### What you will do
Across the entries, how many lines have the string "overflow" in them? Reply with only a number.

### Data supplied
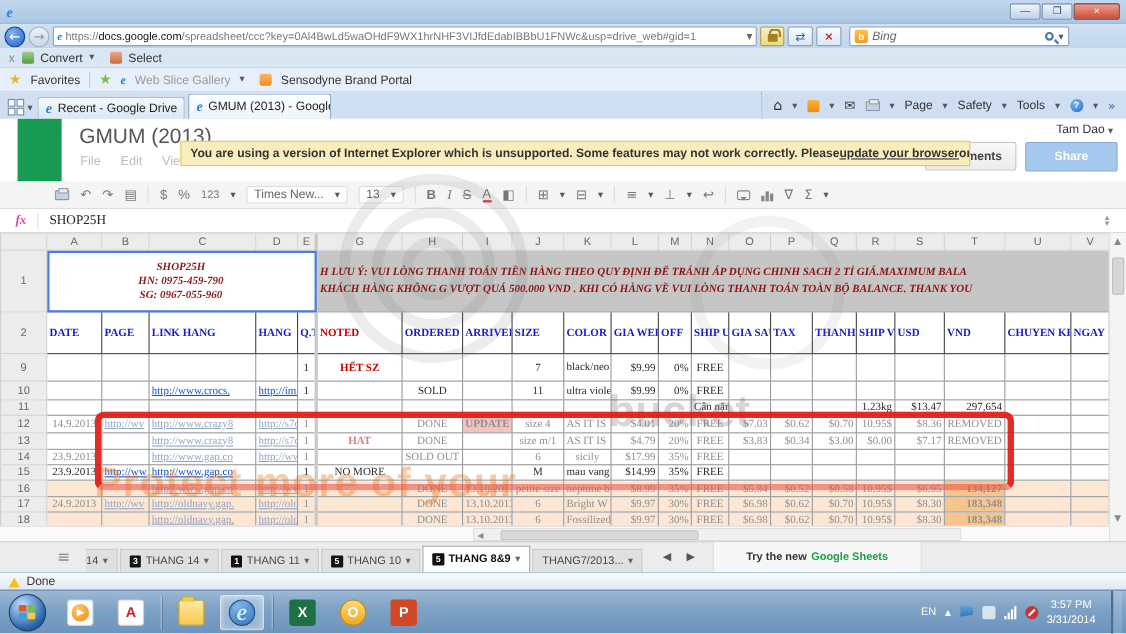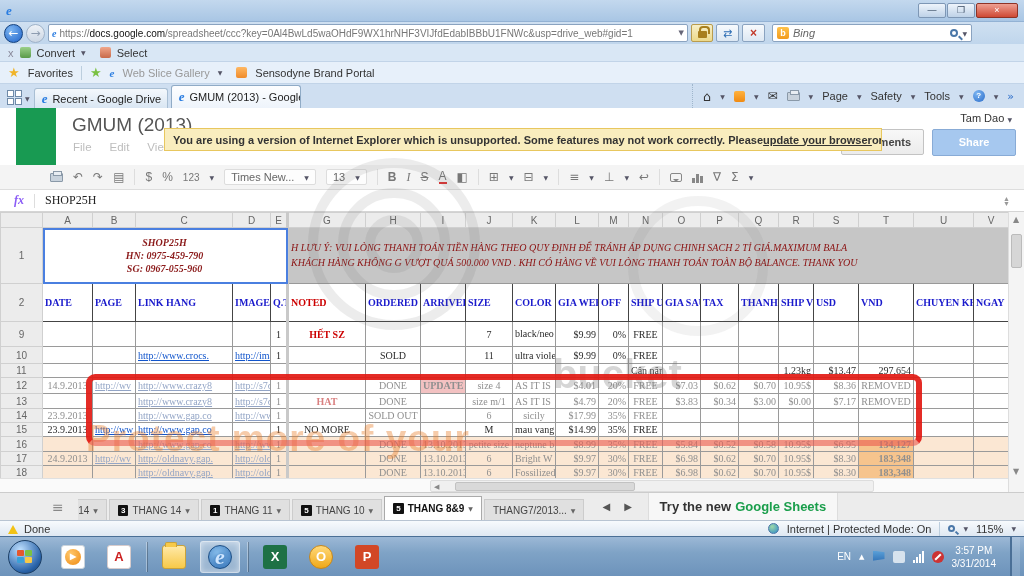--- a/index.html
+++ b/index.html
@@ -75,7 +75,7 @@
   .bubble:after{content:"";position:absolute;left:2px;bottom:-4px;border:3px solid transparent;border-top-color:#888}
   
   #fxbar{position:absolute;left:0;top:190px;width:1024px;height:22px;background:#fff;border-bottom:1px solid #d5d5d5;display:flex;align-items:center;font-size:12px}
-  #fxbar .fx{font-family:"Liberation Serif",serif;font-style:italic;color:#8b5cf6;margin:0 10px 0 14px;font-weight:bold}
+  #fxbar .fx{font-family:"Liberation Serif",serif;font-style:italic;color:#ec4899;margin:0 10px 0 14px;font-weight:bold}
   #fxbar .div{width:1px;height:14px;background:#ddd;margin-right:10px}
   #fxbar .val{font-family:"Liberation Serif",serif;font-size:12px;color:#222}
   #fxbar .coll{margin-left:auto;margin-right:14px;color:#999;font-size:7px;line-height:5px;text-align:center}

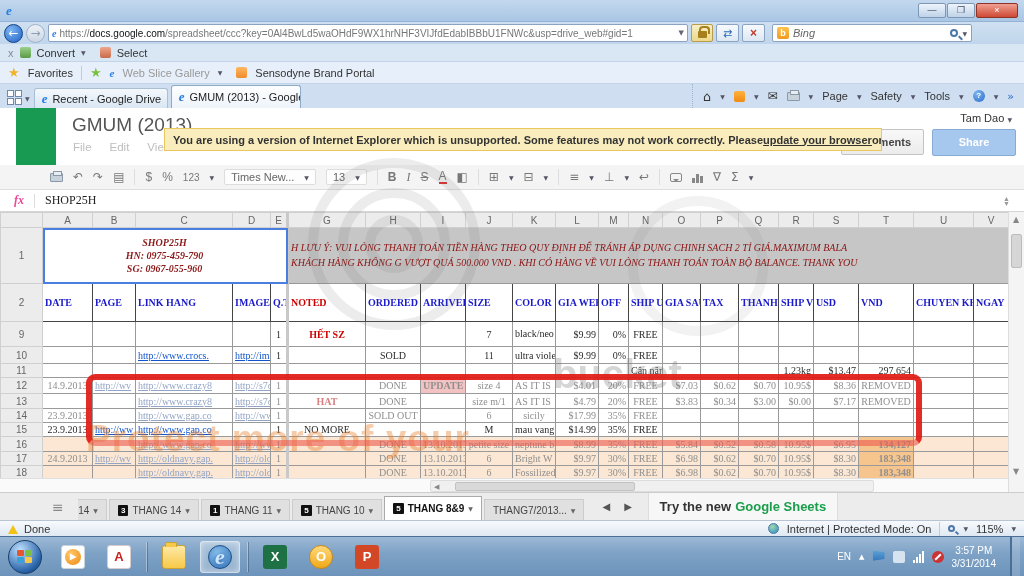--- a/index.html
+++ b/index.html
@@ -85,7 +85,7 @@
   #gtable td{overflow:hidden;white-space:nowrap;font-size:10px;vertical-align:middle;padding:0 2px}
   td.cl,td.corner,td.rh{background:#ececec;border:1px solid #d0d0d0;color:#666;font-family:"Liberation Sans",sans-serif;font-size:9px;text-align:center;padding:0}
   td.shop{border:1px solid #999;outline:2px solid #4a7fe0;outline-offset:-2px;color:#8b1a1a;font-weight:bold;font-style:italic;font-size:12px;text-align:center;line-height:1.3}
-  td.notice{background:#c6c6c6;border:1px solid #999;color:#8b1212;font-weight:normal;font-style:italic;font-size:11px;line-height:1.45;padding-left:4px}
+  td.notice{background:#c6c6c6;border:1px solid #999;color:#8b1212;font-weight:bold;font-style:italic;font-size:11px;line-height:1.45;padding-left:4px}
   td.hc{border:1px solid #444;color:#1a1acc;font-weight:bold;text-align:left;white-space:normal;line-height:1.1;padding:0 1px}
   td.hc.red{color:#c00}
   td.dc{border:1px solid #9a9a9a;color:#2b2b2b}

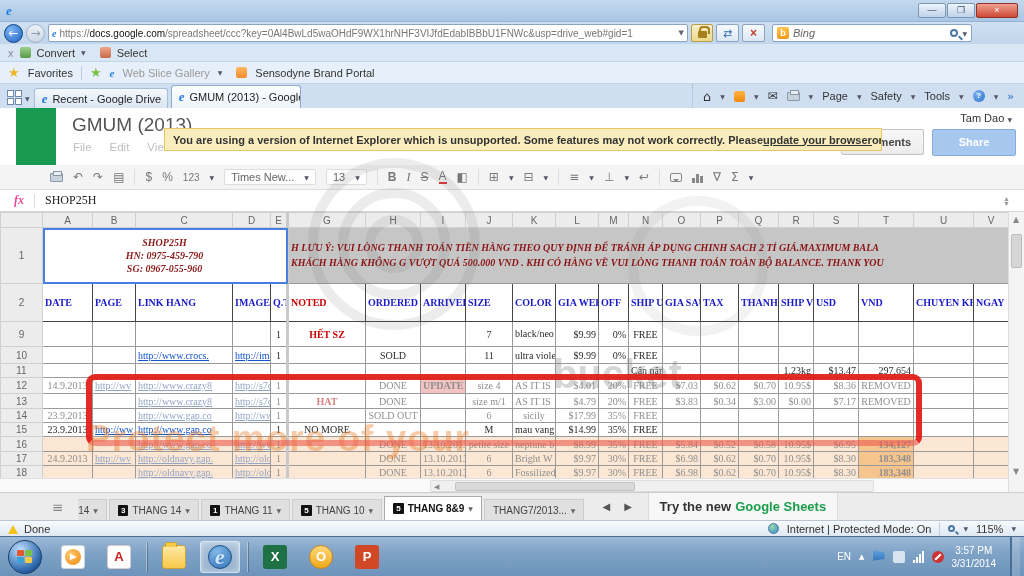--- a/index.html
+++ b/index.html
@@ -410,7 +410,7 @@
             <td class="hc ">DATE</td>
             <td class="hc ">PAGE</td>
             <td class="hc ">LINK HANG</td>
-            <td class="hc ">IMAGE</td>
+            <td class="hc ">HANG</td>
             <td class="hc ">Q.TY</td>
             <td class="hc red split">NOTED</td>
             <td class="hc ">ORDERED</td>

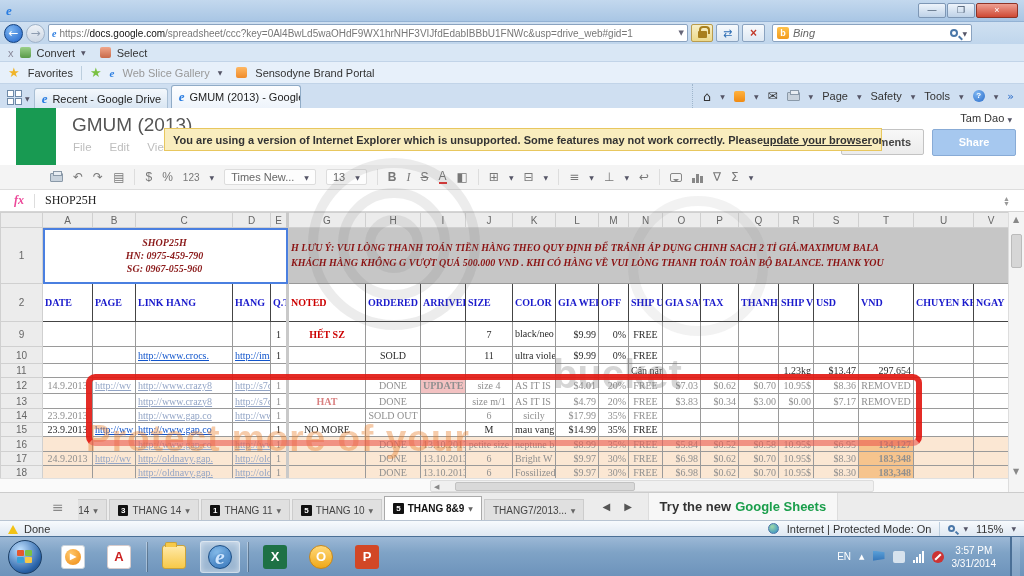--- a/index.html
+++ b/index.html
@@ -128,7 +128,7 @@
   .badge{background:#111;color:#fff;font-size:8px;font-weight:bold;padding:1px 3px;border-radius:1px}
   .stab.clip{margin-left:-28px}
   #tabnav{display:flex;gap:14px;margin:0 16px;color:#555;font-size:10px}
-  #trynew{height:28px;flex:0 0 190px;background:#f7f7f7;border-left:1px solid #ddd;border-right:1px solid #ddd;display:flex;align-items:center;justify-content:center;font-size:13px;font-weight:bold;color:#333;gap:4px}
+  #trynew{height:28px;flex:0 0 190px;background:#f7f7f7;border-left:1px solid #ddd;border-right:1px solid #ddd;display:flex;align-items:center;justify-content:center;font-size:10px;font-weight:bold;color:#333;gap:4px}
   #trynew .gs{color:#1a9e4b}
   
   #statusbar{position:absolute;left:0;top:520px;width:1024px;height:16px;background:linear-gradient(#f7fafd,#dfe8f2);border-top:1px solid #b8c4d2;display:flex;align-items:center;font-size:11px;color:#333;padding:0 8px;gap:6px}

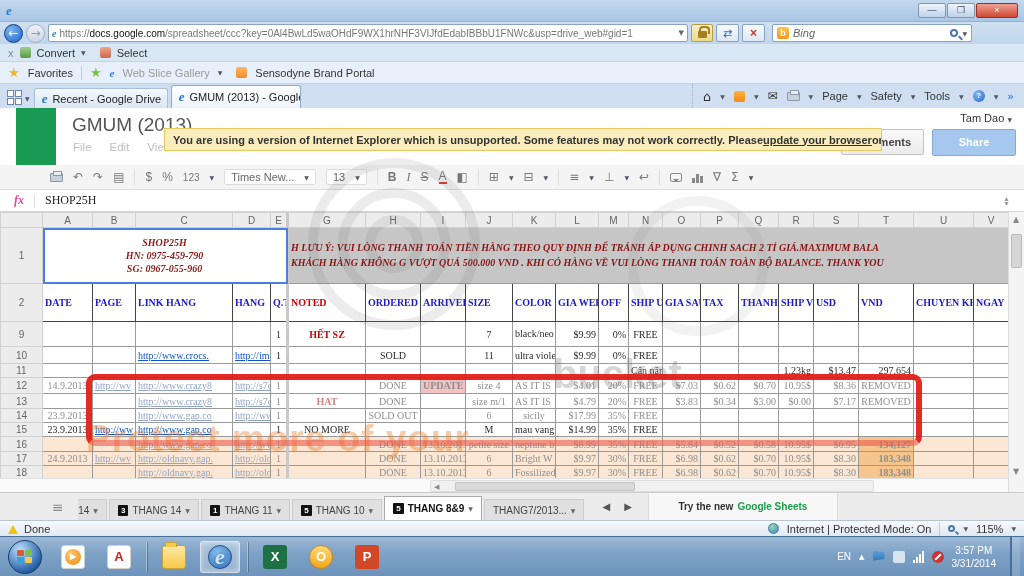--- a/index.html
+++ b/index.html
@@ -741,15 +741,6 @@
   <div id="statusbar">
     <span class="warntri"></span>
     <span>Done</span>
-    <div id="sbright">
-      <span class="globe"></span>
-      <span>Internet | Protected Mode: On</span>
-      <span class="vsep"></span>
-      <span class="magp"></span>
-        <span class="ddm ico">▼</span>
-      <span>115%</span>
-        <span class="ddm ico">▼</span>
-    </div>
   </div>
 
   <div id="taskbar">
---
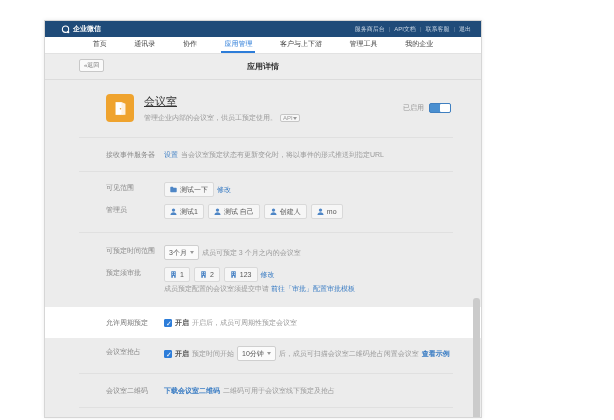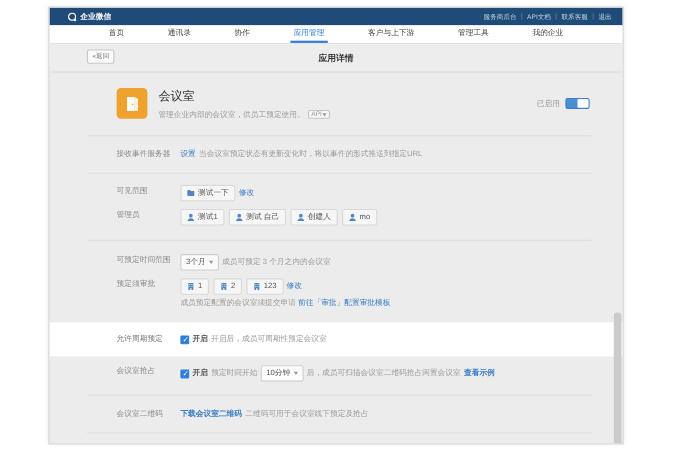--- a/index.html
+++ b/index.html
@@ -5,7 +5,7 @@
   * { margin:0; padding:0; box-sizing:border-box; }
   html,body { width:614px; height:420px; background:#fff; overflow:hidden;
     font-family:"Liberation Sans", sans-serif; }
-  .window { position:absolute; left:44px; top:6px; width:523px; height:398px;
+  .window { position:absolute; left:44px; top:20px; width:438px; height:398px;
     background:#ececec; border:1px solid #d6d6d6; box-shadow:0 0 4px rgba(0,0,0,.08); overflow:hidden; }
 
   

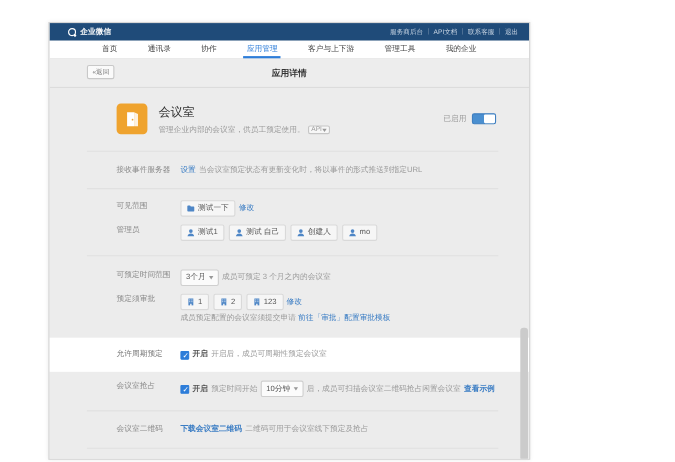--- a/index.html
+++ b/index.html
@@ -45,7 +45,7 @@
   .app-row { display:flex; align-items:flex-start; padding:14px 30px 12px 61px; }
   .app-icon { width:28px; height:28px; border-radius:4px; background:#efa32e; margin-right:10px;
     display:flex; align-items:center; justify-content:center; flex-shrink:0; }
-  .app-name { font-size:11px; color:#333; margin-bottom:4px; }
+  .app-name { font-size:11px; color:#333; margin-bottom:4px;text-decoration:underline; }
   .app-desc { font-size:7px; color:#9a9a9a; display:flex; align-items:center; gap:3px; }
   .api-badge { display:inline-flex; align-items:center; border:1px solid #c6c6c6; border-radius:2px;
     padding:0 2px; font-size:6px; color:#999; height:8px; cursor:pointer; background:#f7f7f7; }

### Solution below
3